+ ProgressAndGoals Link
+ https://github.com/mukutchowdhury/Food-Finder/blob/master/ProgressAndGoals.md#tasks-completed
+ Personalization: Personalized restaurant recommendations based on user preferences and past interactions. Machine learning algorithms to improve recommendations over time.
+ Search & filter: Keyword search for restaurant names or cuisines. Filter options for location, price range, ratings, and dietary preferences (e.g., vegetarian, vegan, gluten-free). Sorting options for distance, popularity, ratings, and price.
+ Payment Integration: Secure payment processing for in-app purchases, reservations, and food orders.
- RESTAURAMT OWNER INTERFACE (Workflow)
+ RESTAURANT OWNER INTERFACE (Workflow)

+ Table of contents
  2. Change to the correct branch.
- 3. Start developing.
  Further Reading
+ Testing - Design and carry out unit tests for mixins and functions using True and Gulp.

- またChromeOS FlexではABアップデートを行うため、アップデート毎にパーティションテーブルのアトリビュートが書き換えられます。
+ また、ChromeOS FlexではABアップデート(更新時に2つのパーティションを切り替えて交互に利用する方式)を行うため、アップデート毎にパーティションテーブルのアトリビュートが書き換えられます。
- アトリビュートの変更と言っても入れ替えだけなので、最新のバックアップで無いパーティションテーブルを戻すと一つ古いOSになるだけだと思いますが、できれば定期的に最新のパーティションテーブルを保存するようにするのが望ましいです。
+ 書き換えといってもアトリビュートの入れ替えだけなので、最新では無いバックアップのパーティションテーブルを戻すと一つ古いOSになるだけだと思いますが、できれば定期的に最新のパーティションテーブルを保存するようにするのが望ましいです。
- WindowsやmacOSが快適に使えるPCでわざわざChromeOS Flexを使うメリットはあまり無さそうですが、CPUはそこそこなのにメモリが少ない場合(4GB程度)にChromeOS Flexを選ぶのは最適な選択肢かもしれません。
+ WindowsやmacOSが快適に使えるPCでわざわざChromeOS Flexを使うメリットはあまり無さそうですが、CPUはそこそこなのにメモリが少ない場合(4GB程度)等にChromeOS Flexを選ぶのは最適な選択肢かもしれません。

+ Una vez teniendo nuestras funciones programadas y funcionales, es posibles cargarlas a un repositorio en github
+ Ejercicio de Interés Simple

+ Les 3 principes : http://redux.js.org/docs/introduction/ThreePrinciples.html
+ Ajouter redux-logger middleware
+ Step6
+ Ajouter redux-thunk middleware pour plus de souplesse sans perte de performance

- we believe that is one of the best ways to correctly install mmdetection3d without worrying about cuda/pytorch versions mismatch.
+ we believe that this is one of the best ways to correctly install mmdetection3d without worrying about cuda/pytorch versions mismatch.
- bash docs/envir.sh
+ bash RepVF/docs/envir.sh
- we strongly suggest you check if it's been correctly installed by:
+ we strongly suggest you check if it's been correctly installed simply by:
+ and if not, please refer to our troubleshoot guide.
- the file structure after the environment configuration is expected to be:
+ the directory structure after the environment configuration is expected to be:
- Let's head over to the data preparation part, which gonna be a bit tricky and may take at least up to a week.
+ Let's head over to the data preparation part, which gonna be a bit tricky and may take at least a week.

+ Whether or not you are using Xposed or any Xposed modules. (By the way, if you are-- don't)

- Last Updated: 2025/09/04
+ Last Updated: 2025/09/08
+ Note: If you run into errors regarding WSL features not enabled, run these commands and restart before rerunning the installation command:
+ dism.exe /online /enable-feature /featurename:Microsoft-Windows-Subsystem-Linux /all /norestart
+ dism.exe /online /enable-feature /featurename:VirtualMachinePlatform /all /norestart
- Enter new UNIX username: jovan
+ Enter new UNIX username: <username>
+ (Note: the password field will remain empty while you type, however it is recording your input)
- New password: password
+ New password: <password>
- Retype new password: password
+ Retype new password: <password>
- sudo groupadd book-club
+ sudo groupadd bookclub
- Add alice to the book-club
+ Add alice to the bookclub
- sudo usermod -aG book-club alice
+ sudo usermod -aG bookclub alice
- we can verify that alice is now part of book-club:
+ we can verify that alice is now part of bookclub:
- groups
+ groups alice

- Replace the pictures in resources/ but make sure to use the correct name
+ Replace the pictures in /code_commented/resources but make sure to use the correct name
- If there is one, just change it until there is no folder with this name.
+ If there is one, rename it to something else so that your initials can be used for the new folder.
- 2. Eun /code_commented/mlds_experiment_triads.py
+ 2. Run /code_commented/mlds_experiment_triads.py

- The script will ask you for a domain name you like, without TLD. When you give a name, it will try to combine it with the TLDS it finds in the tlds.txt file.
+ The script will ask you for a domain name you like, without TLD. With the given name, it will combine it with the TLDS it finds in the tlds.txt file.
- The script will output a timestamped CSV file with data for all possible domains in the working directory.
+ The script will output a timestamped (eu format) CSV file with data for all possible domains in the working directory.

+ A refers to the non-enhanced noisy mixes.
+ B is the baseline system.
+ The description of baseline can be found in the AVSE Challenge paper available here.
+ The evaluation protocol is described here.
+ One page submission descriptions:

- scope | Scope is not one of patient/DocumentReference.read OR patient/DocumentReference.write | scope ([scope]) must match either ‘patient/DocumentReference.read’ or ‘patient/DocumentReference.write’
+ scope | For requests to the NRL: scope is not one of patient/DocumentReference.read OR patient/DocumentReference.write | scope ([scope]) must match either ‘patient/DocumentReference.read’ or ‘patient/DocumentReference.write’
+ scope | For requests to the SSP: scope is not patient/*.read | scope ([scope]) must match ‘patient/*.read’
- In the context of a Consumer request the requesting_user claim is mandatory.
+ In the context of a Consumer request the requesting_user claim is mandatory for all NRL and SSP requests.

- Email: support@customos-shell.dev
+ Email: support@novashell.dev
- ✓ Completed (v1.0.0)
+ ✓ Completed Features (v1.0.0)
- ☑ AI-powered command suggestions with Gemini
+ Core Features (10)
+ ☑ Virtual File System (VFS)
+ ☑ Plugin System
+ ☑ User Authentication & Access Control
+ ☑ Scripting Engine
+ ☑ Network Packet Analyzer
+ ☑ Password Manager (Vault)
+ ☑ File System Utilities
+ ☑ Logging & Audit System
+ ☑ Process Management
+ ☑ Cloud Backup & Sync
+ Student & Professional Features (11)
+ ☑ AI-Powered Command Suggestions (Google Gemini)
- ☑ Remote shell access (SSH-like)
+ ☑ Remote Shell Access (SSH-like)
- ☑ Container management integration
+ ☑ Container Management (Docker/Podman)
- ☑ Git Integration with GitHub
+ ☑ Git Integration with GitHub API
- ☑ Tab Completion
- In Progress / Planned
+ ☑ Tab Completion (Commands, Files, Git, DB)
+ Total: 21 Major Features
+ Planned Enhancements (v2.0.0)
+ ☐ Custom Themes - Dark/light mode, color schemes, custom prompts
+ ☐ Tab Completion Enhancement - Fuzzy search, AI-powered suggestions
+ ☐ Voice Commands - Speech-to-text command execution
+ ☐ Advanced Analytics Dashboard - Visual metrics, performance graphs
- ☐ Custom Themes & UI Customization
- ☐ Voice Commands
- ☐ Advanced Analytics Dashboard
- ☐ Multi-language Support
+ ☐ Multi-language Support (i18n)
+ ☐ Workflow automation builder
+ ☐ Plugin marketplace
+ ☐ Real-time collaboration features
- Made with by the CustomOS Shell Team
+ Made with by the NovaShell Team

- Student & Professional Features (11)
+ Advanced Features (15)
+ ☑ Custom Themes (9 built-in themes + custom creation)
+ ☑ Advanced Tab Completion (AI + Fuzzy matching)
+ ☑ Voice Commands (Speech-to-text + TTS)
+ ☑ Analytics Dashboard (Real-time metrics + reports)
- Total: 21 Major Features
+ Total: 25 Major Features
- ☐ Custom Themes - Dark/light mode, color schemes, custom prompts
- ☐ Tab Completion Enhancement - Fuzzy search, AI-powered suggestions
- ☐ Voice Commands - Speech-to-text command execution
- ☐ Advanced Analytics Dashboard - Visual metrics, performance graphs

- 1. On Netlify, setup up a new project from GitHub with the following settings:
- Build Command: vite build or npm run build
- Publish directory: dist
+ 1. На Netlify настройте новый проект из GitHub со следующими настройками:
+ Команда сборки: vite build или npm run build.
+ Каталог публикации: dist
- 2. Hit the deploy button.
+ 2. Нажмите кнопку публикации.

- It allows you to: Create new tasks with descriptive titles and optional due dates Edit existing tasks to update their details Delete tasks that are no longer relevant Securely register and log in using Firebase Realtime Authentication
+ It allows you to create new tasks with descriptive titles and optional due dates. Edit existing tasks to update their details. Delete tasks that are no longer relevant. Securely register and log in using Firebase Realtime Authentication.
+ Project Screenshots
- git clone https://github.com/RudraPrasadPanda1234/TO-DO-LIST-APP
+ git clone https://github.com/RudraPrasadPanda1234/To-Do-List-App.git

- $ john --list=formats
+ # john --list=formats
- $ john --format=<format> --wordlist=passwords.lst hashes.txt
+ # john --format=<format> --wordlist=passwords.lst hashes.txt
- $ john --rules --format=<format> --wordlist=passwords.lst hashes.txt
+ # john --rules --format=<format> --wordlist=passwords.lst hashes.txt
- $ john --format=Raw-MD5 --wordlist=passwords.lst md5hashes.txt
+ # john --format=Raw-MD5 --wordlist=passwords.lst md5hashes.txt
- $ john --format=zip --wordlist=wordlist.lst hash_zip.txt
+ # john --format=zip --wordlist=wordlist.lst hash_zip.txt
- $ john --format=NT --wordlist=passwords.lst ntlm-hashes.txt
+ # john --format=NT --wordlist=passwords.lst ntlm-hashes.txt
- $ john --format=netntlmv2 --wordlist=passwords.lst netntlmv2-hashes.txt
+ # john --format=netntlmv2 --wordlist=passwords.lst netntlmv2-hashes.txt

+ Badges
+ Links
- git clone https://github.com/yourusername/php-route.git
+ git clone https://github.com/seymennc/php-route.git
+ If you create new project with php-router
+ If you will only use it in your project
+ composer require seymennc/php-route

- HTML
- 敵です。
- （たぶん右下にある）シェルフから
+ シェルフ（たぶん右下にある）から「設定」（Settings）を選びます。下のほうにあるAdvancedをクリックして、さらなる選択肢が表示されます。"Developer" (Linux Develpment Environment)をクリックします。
..........
§ Exercise brief: Gather all lines with the string "formats" from the data.

§ Your response:
- $ john --list=formats
+ # john --list=formats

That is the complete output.